Aunque nací en el norte y estoy acostumbrada al frío, detesto
los inviernos, son blancos e indiferentes, inmutables traen al helado viento, y
con él, ráfagas cargadas de sollozos y silencios, esos mismos que me enfrentan a
la separación y a la pérdida de fe. A veces me sorprenden las dudas de la
existencia de un Dios que permitió semejante crueldad, pero enseguida desecho
esos pensamientos y pienso, que solo era una prueba más que me imponía.
Junto al calor de la lumbre los recuerdos acuden tan vívidos
como si fuera ayer, y vuelvo a rememorar aquella noche en que llegamos a
Auschwitz, después de un largo viaje en un tren de carga, de pie y en
condiciones inhumanas.
Al llegar, me separaron de mis padres y mis hermanos, entre los
gritos, pude oír a mi madre cómo le preguntaba a un soldado nazi camino de los
crematorios, cuándo me volvería a ver, y él le contestó un “mañana” que nunca
llegó. Hasta que no me liberaron tuve el convencimiento de que mi familia
vivía.
Nunca trabajé en el campo, soy de constitución fuerte y fui
asignada a la selección de niñas a las que enseñaban bailes, gimnasia y cánticos
favorables a Hitler, para mostrar ante las organizaciones que venían a
investigar lo que estaba pasando, y hacerles ver que nos estaban educando y
entreteniendo, cuando la verdad era que nos usaban para esconder los crímenes
que se cometían.
Dormíamos todas las chicas de mi grupo en el mismo barracón,
pegadas unas a otras, casi no nos podíamos mover en aquellas estrechas literas
dobles, sin sábanas ni almohadas. Como en las duchas, que también carecíamos de
toallas. Nos restregábamos con una pastilla de jabón que nos entregaban,
áspera, amarillenta y con olor a rancio. Mucho tiempo después, supe que estaban
hechas con la grasa de la gente que cremaban en los hornos.

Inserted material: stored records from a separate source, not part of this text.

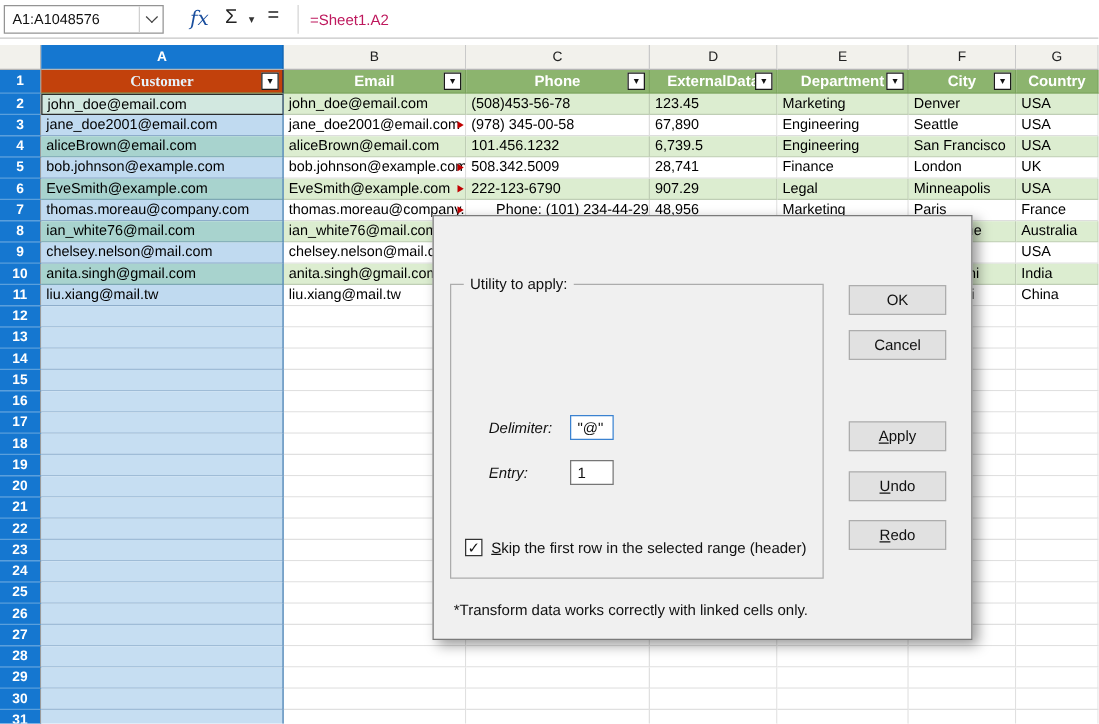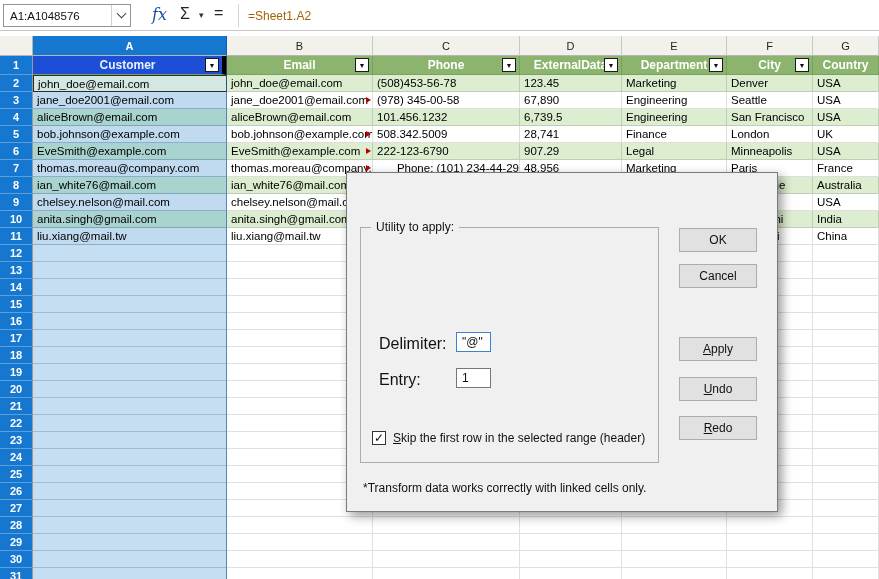--- a/index.html
+++ b/index.html
@@ -23,7 +23,7 @@
   #equals-icon { position:absolute; left:214px; top:4px; font-size:16px; color:#222; }
   .fb-sep { position:absolute; left:238px; top:4px; width:1px; height:23px; background:#d5d5d5; }
   #formula-text { position:absolute; left:248px; top:0; height:31px; display:flex; align-items:center;
-                  font-size:12px; color:#a16207; }
+                  font-size:12px; color:#be185d; }
 
   
   #corner { position:absolute; left:0; top:36px; width:33px; height:20px;

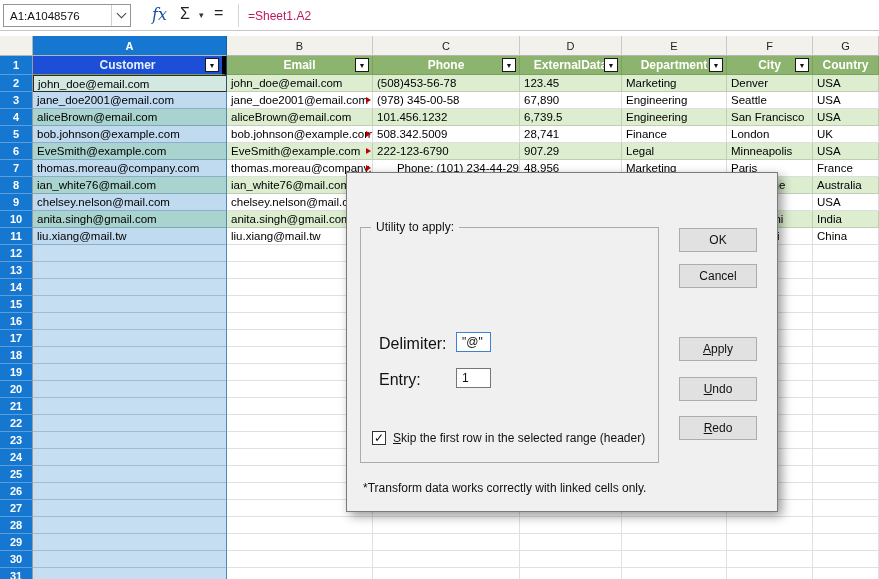--- a/index.html
+++ b/index.html
@@ -50,7 +50,7 @@
   .hdr1 { position:absolute; display:flex; align-items:center; justify-content:center;
           background:#8cb46e; color:#fff; font-weight:bold; font-size:12px;
           border-right:1px solid #7aa25c; border-bottom:1px solid #7aa25c; overflow:hidden; }
-  .hdr1.a1 { background:#1d4ed8; color:#e6f2fa; border-right:5px solid #000000; }
+  .hdr1.a1 { background:#c2410c; color:#e6f2fa; border-right:1px solid #000000;font-family:Liberation Serif, serif; }
   .filter-btn { position:absolute; right:3px; top:50%; transform:translateY(-50%);
                 width:14px; height:14px; background:#fff; border:1px solid #1a1a1a;
                 display:flex; align-items:center; justify-content:center; }

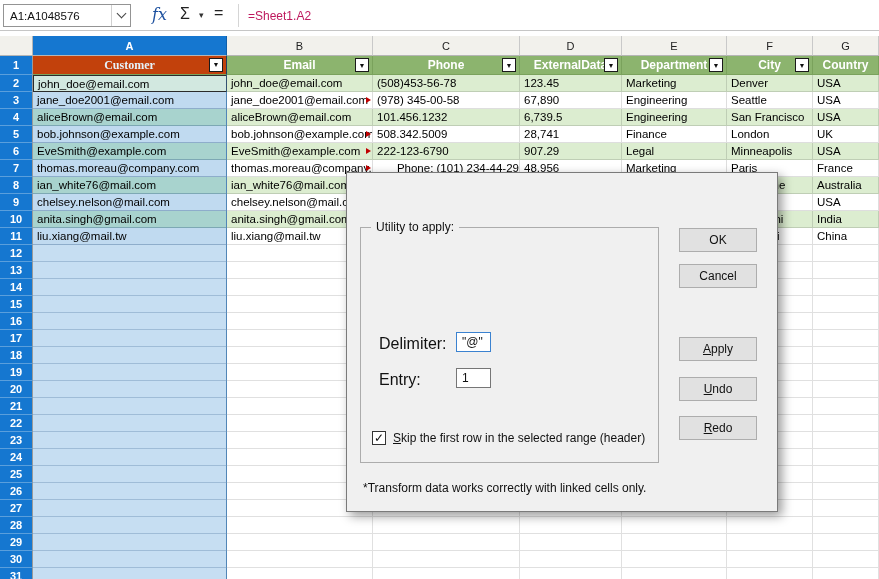--- a/index.html
+++ b/index.html
@@ -81,7 +81,7 @@
            border:1px solid #767676; display:flex; align-items:center; justify-content:center; }
   .combo-arrow { position:absolute; right:1px; top:1px; width:20px; height:17px;
                  display:flex; align-items:center; justify-content:center; border-left:1px solid #e3e3e3; }
-  .fld-label { position:absolute; left:32px; font-size:16px; }
+  .fld-label { position:absolute; left:44px; font-size:12px;font-style:italic; }
   .fld { position:absolute; left:109px; width:35px; height:20px; background:#fff;
          border:1px solid #767676; display:flex; align-items:center; padding-left:5px; font-size:12px; }
   .fld.focus { border:1px solid #3b82d0; }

Éramos muchas y había que hacer cola para todo, incluso para
la única comida que hacíamos diaria, consistía en un trozo de pan y mermelada,
teníamos tanta hambre que nos comíamos la mermelada antes de que llegara el
pan.
A lo lejos se veía humo constantemente, y una vez le
pregunté a la jefa de nuestro bloque, también judía; y ella me contestó que
eran nuestros hermanos, pero nunca la creí hasta que tuve que rendirme a la
evidencia.
Mientras se sucedían los días, tristemente aprendí mucho,
entre sollozos, silencios y sufrimientos. Tanto, que en la profundidad del
invierno finalmente aprendí que dentro de mí yace un verano invencible, de otra
manera no hubiese sido posible sobrevivir a la indiferencia e inmutabilidad de
aquel viento blanco y frío, que amenazante, lo asolaba todo.
Laura Mir
Cuanta crueldad puede habitar en un ser humano, cuanta maldad, las razas..., que aún hoy nos separan pero que en este relato nos muestra una vez mas la maldad que puede anidar dentro de los seres humanos. Porque todos tenemos la capacidad de comportarnos como criminales cobardes, pero porque escogemos caminar por ese camino. Nunca lo comprenderé, y solo pido porque nunca, en la historia de la humanidad volvamos a ver semejantes atrocidades, tan monstruosas que a+un ahora me hace temer. Que la paz anide en sus corazones, un relato magnifico y escalofriante. Pero una triste verdad. Abrazos de corazón.